• About this task:
Could you repeat every line below exactly, skipping the images?

Change detection outputs

• • • • •

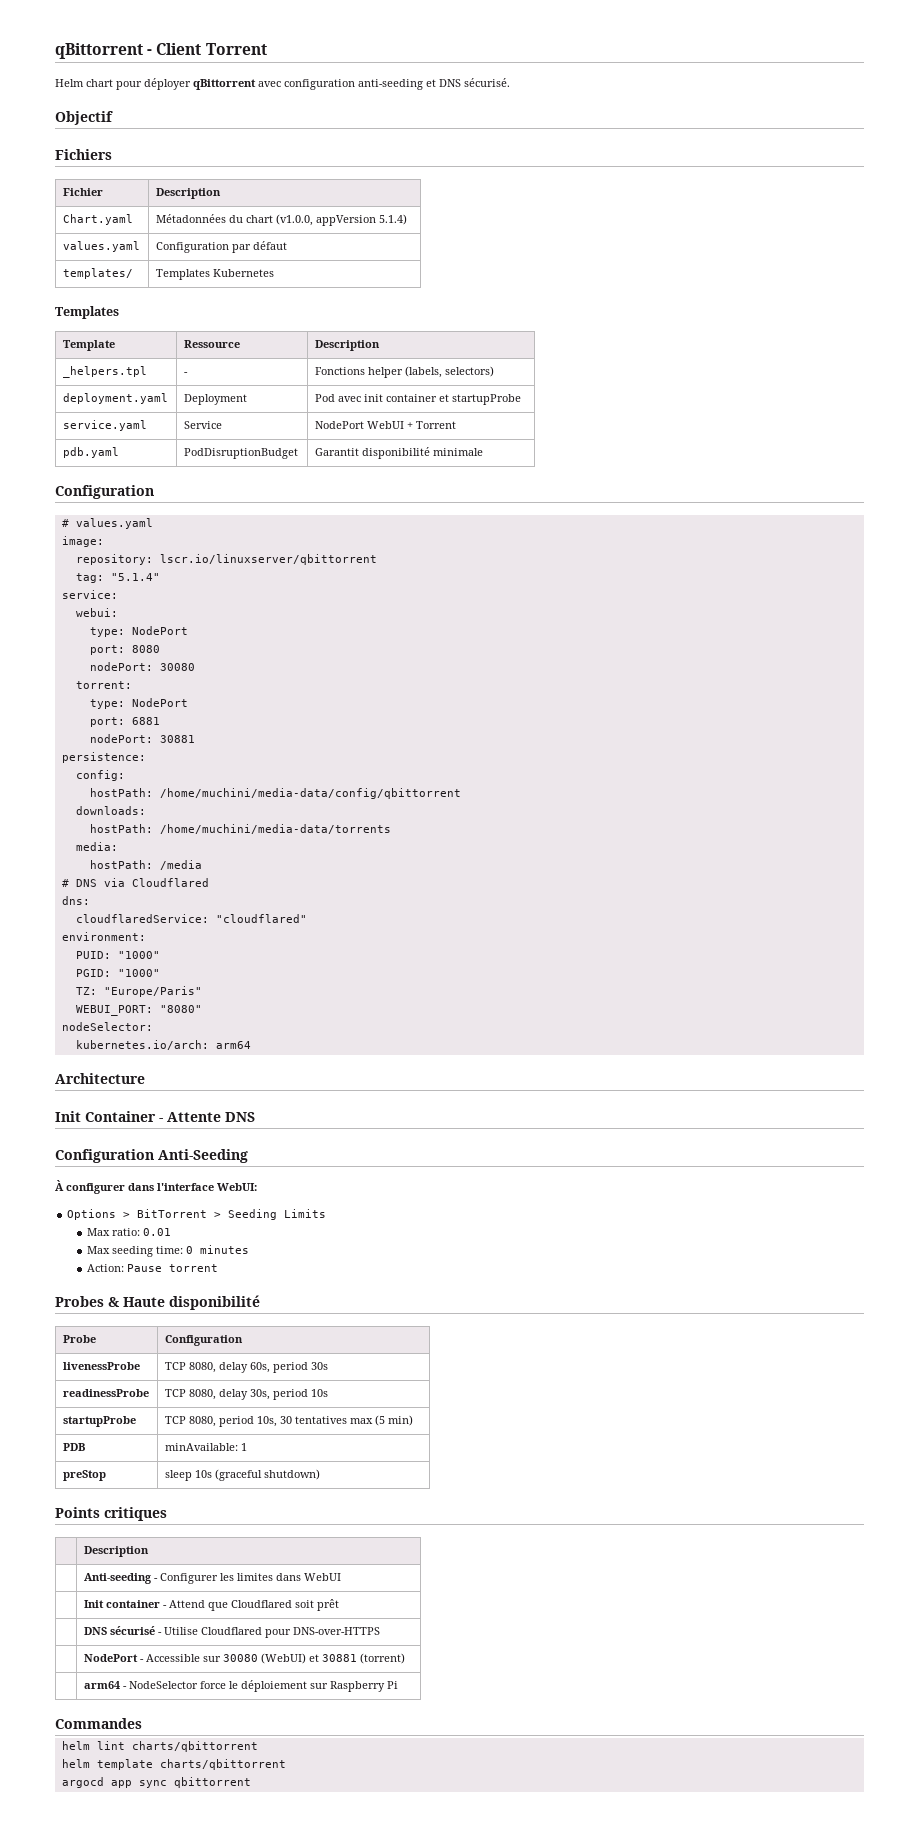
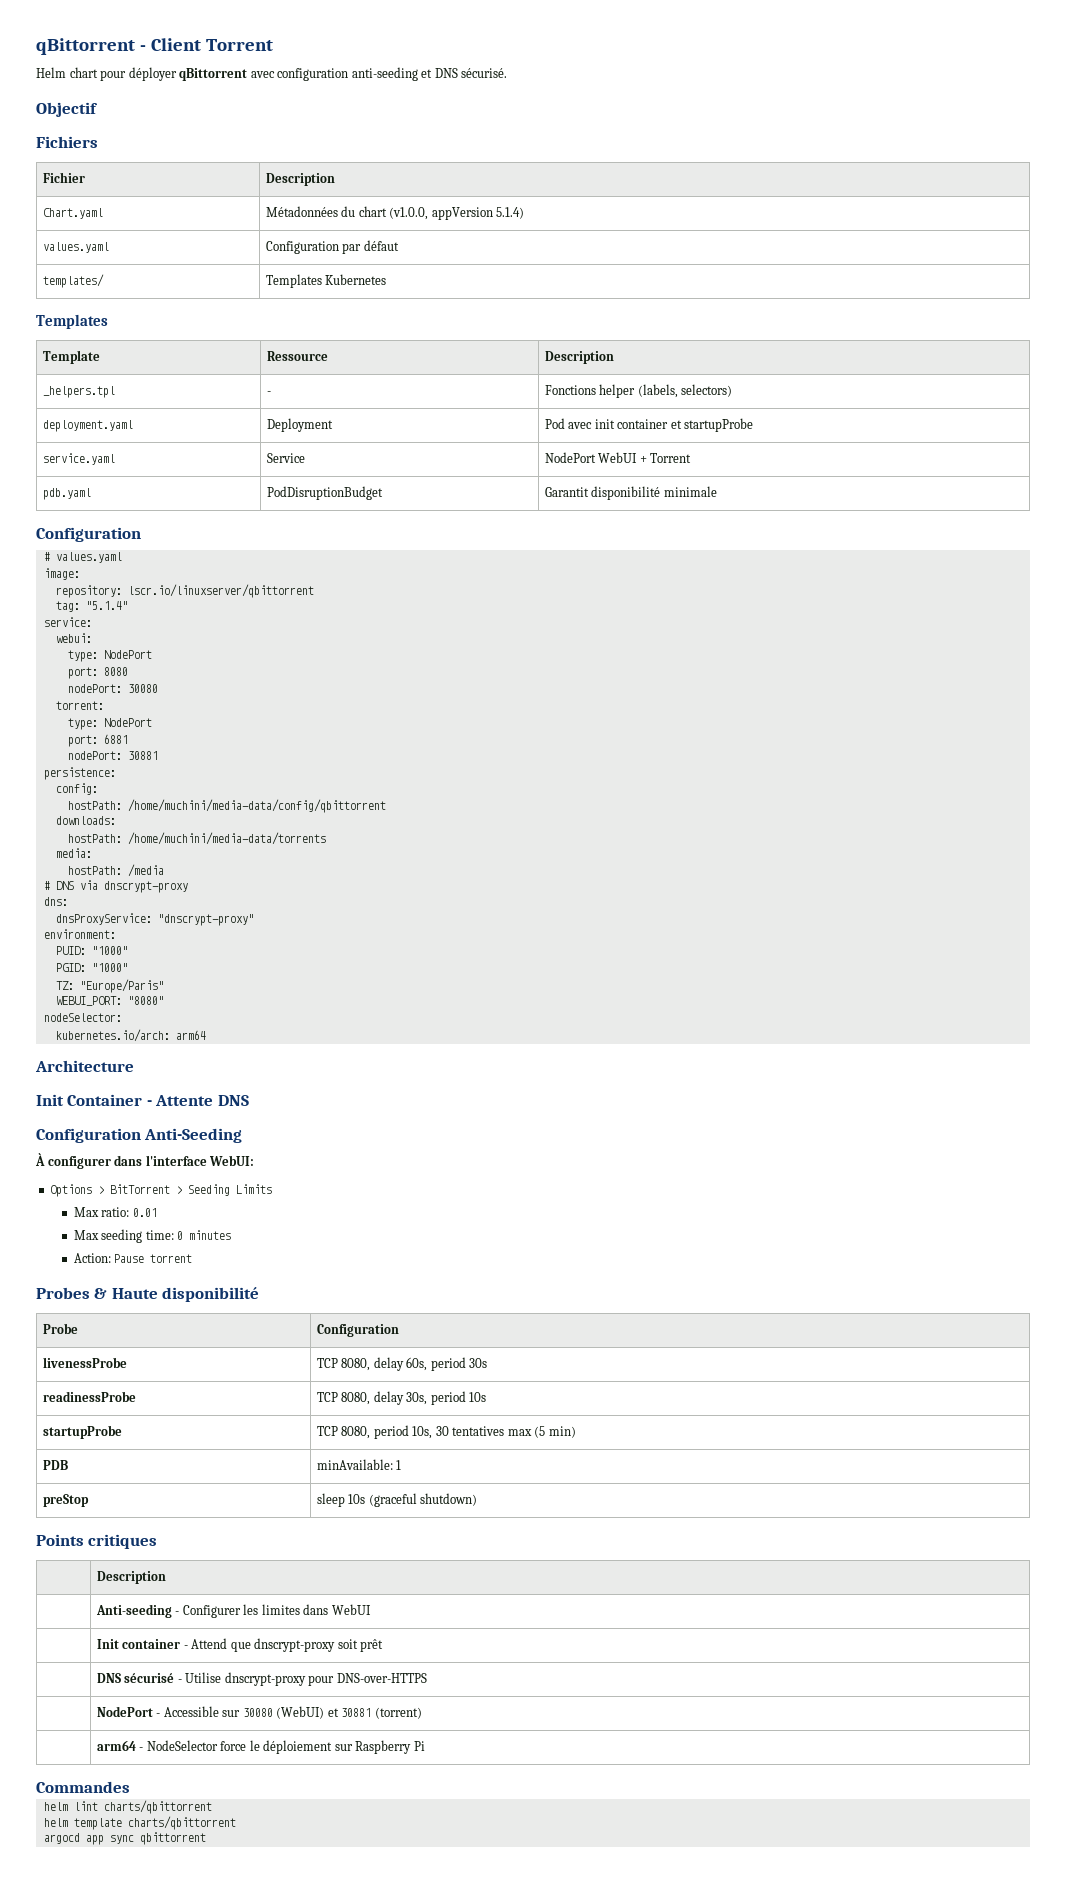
- # DNS via Cloudflared
+ # DNS via dnscrypt-proxy
- cloudflaredService: "cloudflared"
+ dnsProxyService: "dnscrypt-proxy"
- | Init container - Attend que Cloudflared soit prêt
+ | Init container - Attend que dnscrypt-proxy soit prêt
- | DNS sécurisé - Utilise Cloudflared pour DNS-over-HTTPS
+ | DNS sécurisé - Utilise dnscrypt-proxy pour DNS-over-HTTPS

• • • • •

• Expected output:
- # DNS via Cloudflared
+ # DNS via dnscrypt-proxy
- cloudflaredService: "cloudflared"
+ dnsProxyService: "dnscrypt-proxy"
- | Init container - Attend que Cloudflared soit prêt
+ | Init container - Attend que dnscrypt-proxy soit prêt
- | DNS sécurisé - Utilise Cloudflared pour DNS-over-HTTPS
+ | DNS sécurisé - Utilise dnscrypt-proxy pour DNS-over-HTTPS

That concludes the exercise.